Merrick and Williams struggled to find a director for this challenging, opaque melodrama, which Williams subtitled in its early drafts “A Work for the Presentational Theatre.” Williams wanted Milton Katselas or Elia Kazan; Merrick was pressing for Michael Bennett, a choreographer-turned-director who was best known at that time for his work on Neil Simon’s
Promises, Promises
. “He’s just 32—and at that age, how can he dig the depth of life and death which are inseparable from this play? I still love Gadg Kazan,” Williams wrote to Merrick. To Barnes, he said, “In the old days I usually had a director before I had a producer. . . . The director is invariably more objective than the author, especially an author like me who is full of anxiety and uncertainty, who even doubts the sun will come up tomorrow. None of these . . . incontestable facts have occurred to David.”
Throughout the play’s gestation, Merrick treated Williams like a dead man. For critics to call Williams a ghost of his former self, or even, rhetorically, to declare him “dead,” was par for the course by the late seventies. But for Williams to be treated as invisible by a collaborator was an insult of an altogether different order. Merrick often refused to communicate directly with Williams or to answer his letters. “If the play has not your confidence and I have not your friendship, then maybe I should just concentrate on the approach of the Christmas season and go back to New Orleans and continue work on the play,” Williams wrote to him in November 1973, adding, “I thought we had arrived at the point where you could call me but I still hear nothing from you. . . . This is not the way an important play is prepared.”

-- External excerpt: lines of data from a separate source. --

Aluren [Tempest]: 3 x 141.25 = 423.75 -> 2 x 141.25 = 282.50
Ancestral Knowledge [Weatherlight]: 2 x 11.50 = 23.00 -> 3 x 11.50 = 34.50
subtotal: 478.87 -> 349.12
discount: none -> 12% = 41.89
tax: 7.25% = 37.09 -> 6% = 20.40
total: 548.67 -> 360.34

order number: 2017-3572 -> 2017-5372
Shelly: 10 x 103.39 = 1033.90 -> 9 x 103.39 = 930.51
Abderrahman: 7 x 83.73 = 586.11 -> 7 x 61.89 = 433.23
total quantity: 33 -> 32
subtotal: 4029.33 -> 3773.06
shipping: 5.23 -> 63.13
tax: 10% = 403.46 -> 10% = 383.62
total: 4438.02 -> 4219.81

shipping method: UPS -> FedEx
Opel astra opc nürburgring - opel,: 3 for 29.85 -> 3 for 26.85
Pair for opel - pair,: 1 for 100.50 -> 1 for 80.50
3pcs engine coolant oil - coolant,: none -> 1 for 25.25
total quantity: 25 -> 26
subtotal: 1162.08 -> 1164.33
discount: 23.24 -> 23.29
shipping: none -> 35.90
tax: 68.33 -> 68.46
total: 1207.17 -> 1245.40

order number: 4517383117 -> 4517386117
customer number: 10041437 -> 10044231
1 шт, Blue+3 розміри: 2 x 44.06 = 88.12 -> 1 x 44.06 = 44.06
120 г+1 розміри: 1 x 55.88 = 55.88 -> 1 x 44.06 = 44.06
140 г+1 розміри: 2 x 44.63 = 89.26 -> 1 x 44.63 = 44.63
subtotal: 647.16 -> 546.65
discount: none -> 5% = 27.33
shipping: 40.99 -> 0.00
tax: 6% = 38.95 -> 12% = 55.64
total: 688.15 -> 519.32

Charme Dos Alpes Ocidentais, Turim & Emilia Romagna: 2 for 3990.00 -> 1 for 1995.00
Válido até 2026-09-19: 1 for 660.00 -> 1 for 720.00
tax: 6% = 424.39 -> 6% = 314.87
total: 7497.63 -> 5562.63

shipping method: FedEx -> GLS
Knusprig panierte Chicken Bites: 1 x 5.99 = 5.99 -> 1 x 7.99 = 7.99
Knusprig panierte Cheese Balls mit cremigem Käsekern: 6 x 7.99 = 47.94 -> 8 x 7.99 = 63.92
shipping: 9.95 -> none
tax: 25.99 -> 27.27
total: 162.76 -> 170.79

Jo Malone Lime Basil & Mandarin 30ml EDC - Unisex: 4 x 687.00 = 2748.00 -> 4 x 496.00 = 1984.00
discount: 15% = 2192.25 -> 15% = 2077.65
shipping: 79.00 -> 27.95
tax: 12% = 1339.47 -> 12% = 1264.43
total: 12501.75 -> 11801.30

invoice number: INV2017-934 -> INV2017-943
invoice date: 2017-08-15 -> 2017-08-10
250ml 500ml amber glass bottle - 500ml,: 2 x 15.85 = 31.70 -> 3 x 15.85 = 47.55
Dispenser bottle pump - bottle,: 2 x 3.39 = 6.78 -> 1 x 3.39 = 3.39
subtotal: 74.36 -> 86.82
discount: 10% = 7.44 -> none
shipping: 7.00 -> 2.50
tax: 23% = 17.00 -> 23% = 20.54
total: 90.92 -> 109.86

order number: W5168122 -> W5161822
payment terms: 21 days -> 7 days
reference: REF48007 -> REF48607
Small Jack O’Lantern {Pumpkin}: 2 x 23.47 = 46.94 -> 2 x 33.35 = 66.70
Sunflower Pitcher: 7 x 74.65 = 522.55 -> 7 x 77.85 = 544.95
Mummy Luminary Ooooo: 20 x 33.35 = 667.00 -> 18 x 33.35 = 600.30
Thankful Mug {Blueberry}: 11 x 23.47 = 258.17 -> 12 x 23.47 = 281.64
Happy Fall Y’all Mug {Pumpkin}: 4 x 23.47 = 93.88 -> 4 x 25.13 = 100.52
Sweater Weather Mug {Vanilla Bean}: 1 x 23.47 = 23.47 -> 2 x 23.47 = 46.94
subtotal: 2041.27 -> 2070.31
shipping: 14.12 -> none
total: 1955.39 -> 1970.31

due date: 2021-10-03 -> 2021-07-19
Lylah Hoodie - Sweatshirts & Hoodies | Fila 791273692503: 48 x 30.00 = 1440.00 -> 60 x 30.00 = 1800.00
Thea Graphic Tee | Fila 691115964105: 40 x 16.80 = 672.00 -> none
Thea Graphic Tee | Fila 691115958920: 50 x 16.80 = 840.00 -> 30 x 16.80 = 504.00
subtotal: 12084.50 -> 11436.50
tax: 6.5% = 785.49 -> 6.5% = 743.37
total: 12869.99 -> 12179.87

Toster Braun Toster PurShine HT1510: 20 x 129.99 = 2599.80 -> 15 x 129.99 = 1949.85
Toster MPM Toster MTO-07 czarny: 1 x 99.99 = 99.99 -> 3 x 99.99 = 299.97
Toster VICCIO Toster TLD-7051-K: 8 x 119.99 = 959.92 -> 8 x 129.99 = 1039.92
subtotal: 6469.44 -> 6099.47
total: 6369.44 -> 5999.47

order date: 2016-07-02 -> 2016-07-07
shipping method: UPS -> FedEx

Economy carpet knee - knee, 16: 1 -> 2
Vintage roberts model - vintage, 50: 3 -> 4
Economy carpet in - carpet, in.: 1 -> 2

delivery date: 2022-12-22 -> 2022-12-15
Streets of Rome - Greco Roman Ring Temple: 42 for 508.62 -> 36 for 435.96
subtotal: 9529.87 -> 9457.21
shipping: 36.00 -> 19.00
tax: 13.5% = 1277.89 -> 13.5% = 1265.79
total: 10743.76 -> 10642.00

Emotionally and artistically, Merrick and Williams had reached an impasse. That December, with no production scheduled and no director assigned, the momentum of the play seemed to have evaporated. Williams wrote to Kazan for help: “I sensed that you were seriously interested in the play. Of course it would add to my feeling of security—and I am sure of Merrick’s, too—if you would make some sort of commitment, no, I don’t mean commitment but printed statement of ‘involvement’—such as ‘Tennessee is going to Mexico to pull an exciting long play together, and if he is not raped or slaughtered by lascivious and blood-thirsty bandits, I might resume my directorial activity, that is, if Tennessee and I are both convinced that he has pulled the opus together.’—Well, you don’t have to phrase it that eloquently, but some sort of little item in
Variety
or the
Times
would vastly increase my momentum and also the public interest.”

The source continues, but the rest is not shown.